Challenge: Problem of power distribution
A paradigm of maximization of the financial profit at all costs is another challenge. In addition to the exploitation of agricul-tural lands and natural habitats, peoples’ rights are not being respected. Underpaid work has become normalised and there are even many cases of slave labor and illegal land grabbing. The big agribusiness companies are favoured preferentially compared with the small-scale family farms: around 70% of the direct payments of the CAP (the European Union Common Agricultural Policy) are still going to only 20% of the farmers. The consequence is that the farms are disappearing at an alarming rate; between 2003 and 2013 just over 4 million small-holdings (over one quarter of all farms) disappeared in the EU, while the total area used for agriculture remained almost stable. This means increasing agricultural concentration, with a 38% increase in the average area of EU farms, from 11.7 hectares in 2003 to 16.1 hectares in 2013.

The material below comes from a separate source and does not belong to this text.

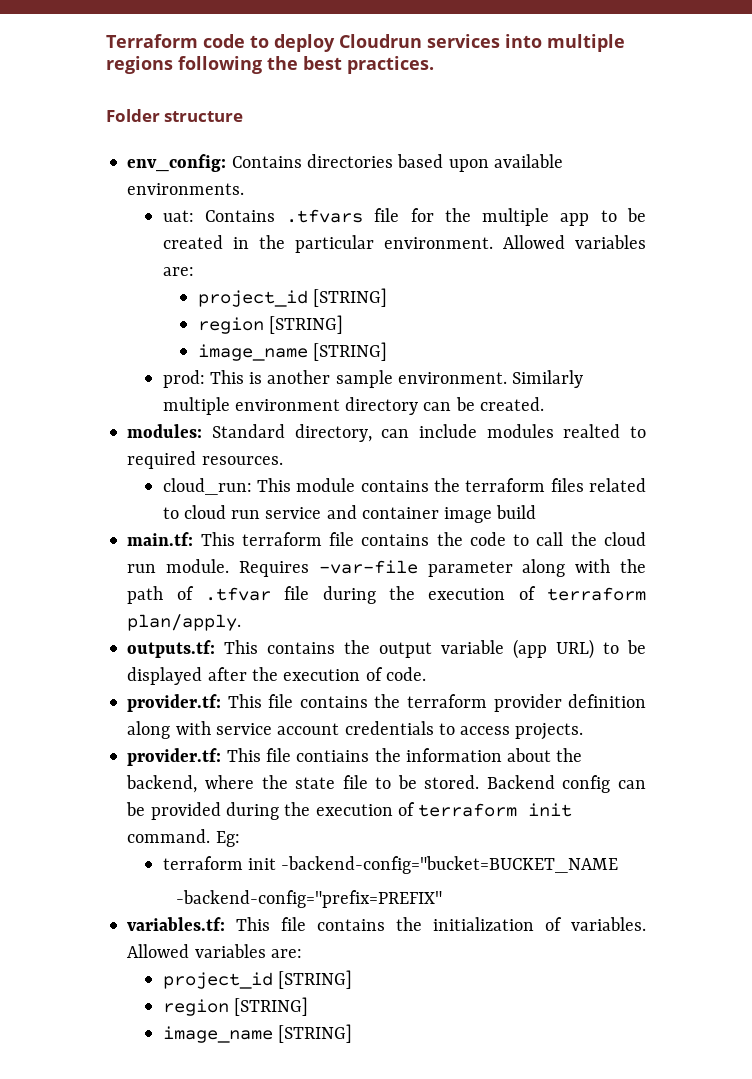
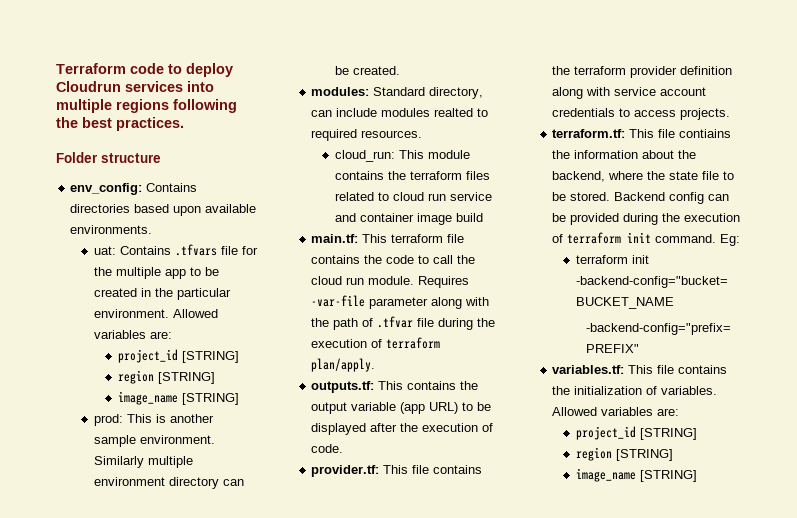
- provider.tf: This file contiains the information about the backend, where the state file to be stored.
+ terraform.tf: This file contiains the information about the backend, where the state file to be stored.

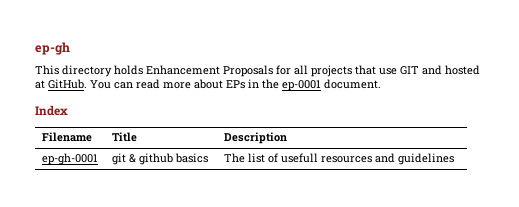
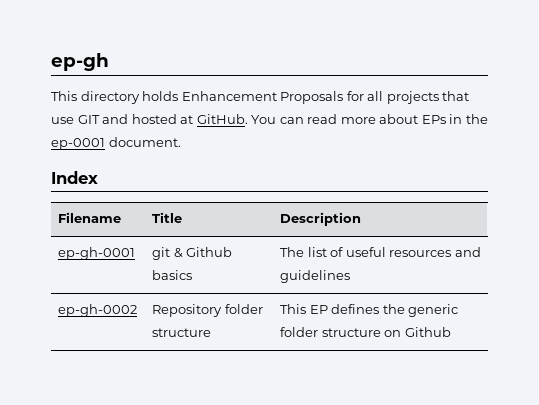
- ep-gh-0001 | git & github basics | The list of usefull resources and guidelines
+ ep-gh-0001 | git & Github basics | The list of useful resources and guidelines
+ ep-gh-0002 | Repository folder structure | This EP defines the generic folder structure on Github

SOLUTION: LOCALIZED DEMOCRATIC ORGANIZATION AND PEOPLES'S RIGHTS
Capitalism and hierarchical forms of organisation of society oppose the sustainability of our agriculture, and undermine this keystone of our civilization. To change the paradigm we need to support, nourish and share the alternatives. We have to spread the principles of radical democracy, imagine so-called utopias, and advocate for appropriate changes. Hopefully some of the work by the various social movements, including RIPESS on a Common Food Policy Plan, the Farm to Fork Strategy and the Green Deal will bring about greater equity for both small-holder farmers under CAP and an overall approach to agriculture that emphasizes the importance of agroecology, the need to ban industrial farming, and greater social and environmental equity for producers and consumers alike. To succeed, we need strong communities and movements, shared knowledge and skills, and to build our collective resilience.